England and Wales have played each other at rugby union since 1881. A total of 144 matches have been played, with England having won 71 times, Wales having won 61 times and 12 matches having been drawn. There is a considerable rivalry between the sides due to the proximity of the two nations and the history between them.

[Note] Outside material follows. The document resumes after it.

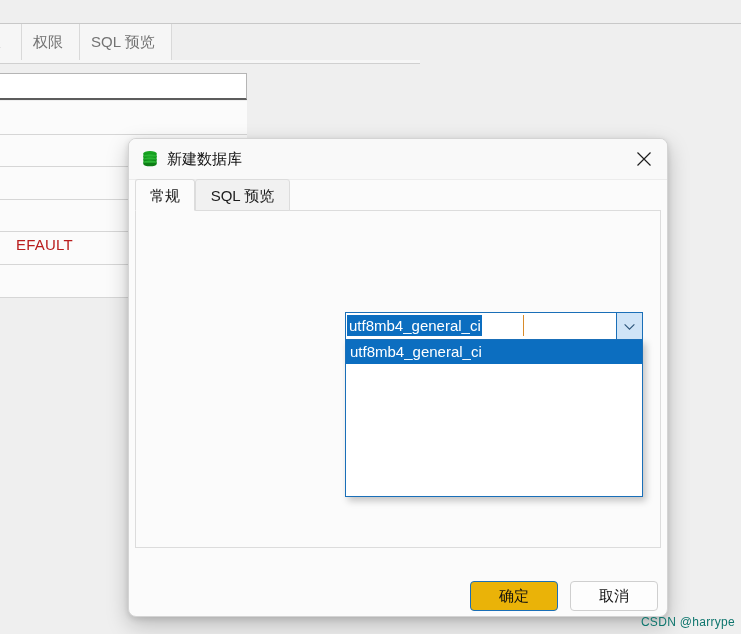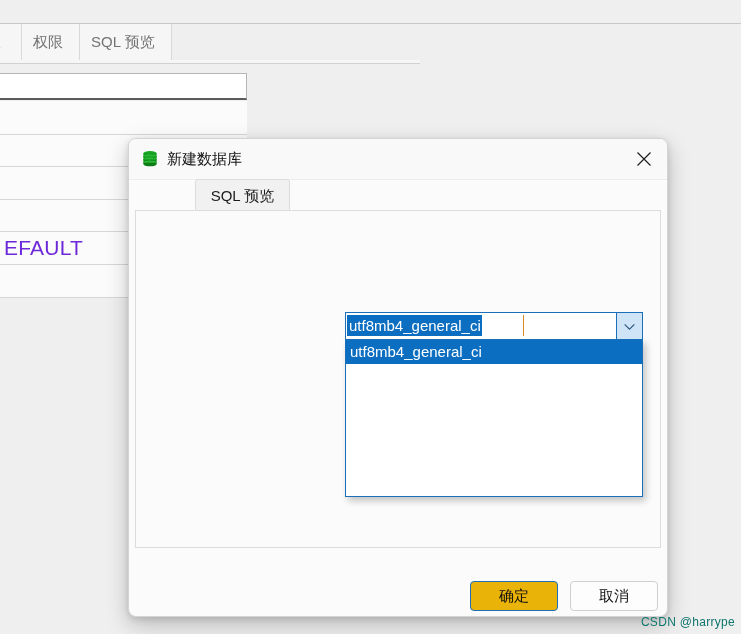"常规" div.tab { html: none -> <div>常规</div> }
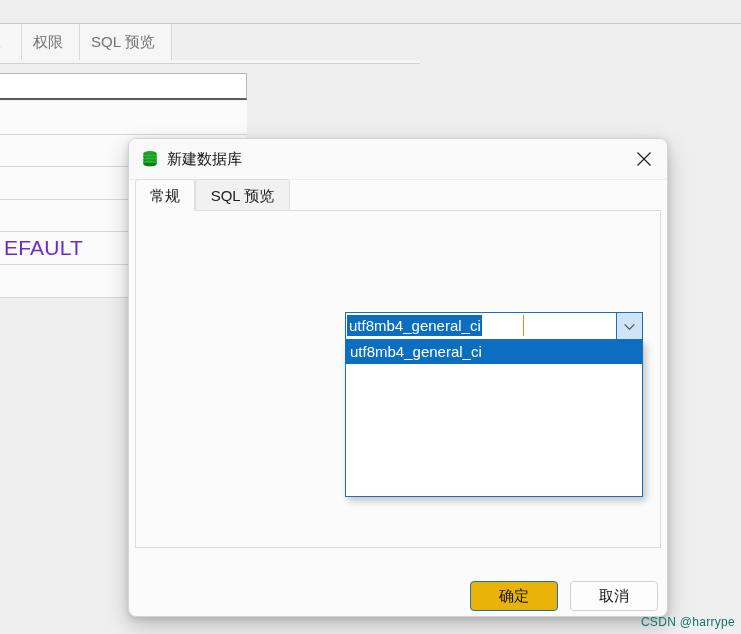"EFAULT" #bg-default-text { color: #6d28d9 -> #b91c1c; font-size: 21px -> 15px; left: 4px -> 16px }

Apart from their annual match, currently part of the Six Nations Championship, the teams have also met in eight warm-up matches prior to the 2003, 2007, 2011, 2019 and 2023 World Cups, with England winning on five occasions and Wales three, and a one-off match in May 2016 as a warm-up match prior to each country's summer tour to the Southern Hemisphere.

==Summary==
===Overall===

| Details | Played | Won by England | Won by Wales | Drawn | England points | Wales points |
|---|---|---|---|---|---|---|
| In England | 73 | 45 | 20 | 8 | 1,208 | 787 |
| In Wales | 69 | 25 | 40 | 4 | 803 | 984 |
| Neutral venue | 2 | 1 | 1 | 0 | 31 | 33 |
| Overall | 144 | 71 | 61 | 12 | 2,042 | 1,804 |

===Records===
Note: Date shown in brackets indicates when the record was last set.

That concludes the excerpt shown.